### WHAT NEEDS TO BE DONE
Pull every line with the word "none" out of the entries below.

[Dataset excerpts]

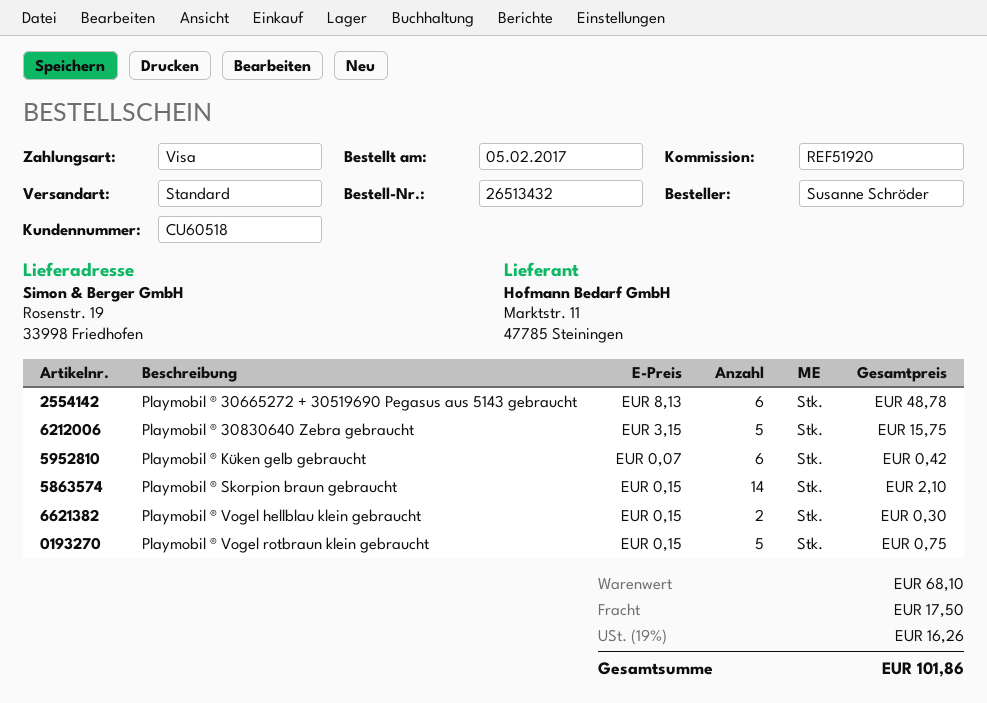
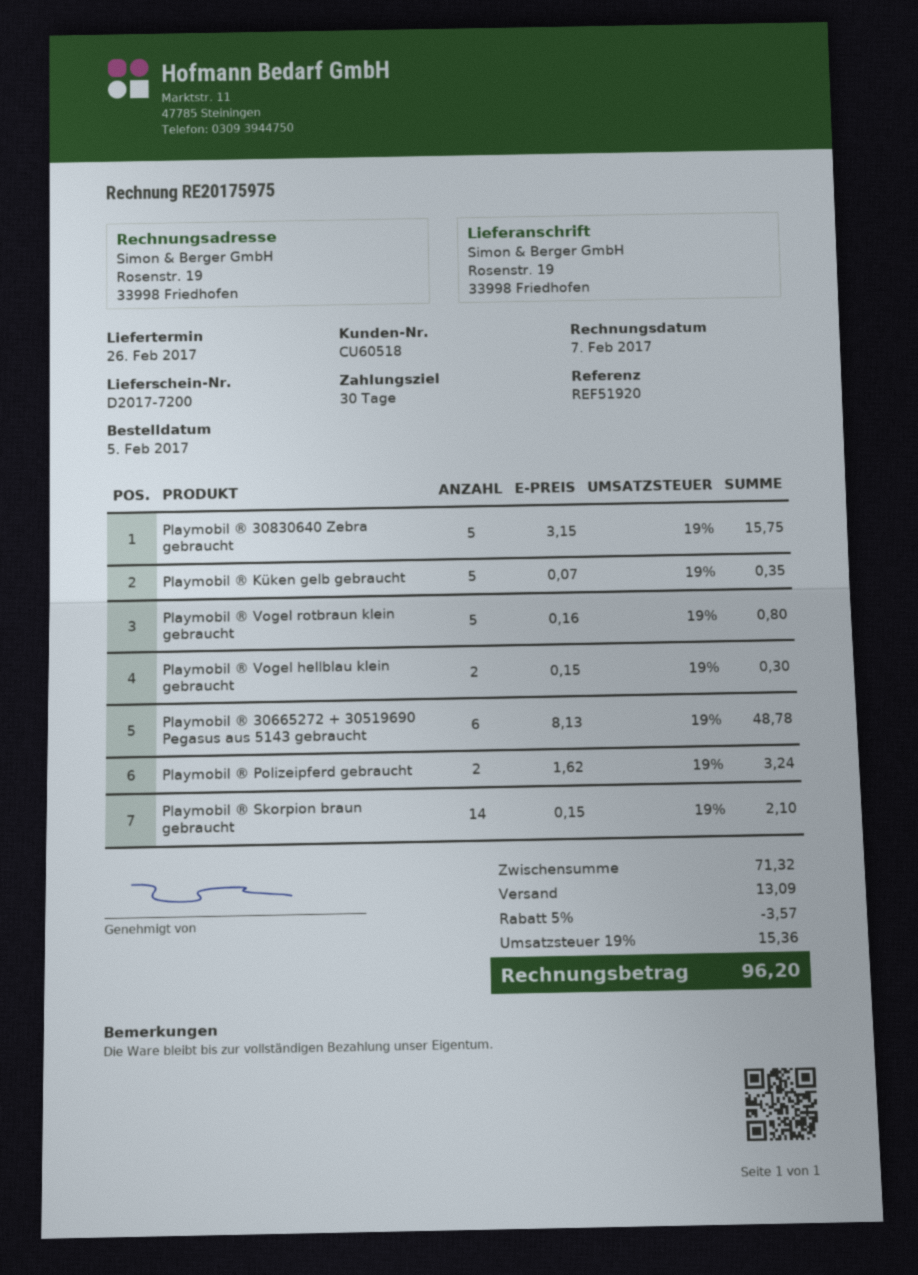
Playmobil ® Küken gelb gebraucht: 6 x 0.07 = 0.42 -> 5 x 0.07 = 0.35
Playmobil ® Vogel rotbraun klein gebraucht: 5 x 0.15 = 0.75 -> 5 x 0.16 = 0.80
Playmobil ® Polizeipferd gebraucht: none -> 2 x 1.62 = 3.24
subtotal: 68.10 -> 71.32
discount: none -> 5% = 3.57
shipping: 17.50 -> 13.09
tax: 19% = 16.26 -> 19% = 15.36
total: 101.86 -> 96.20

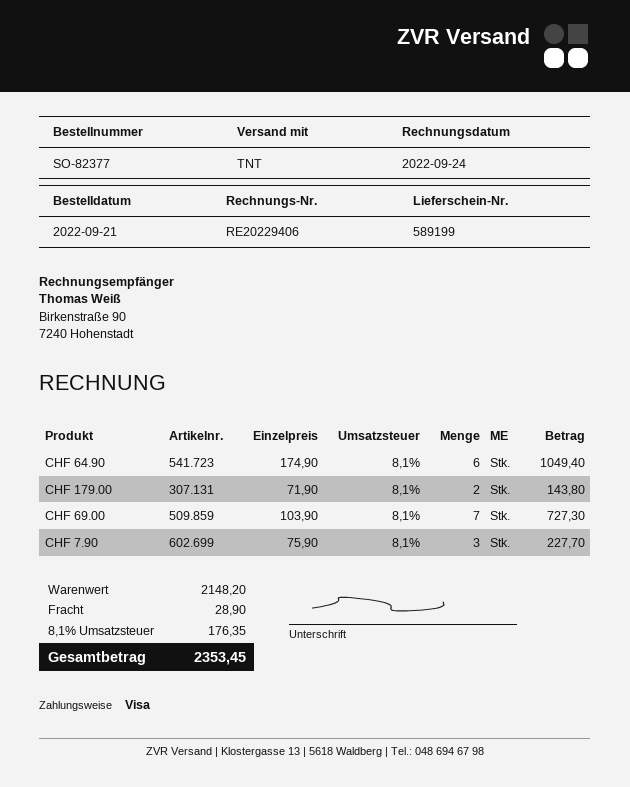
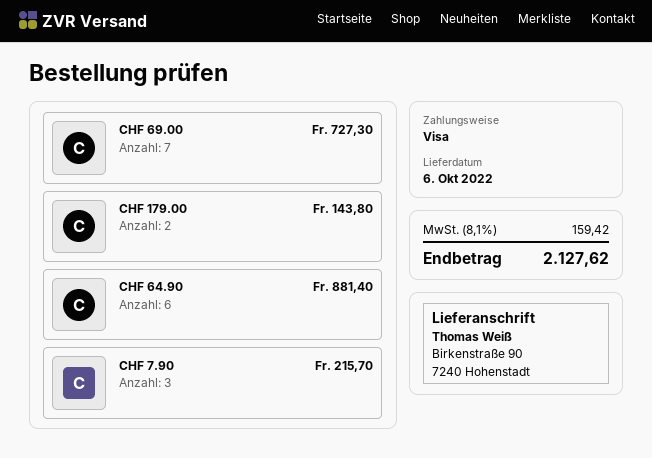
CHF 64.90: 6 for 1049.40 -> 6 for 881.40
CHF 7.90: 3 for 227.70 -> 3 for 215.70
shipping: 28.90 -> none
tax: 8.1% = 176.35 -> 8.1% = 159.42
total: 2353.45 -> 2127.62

### PROBLEM SOLUTION
Playmobil ® Polizeipferd gebraucht: none -> 2 x 1.62 = 3.24
discount: none -> 5% = 3.57
shipping: 28.90 -> none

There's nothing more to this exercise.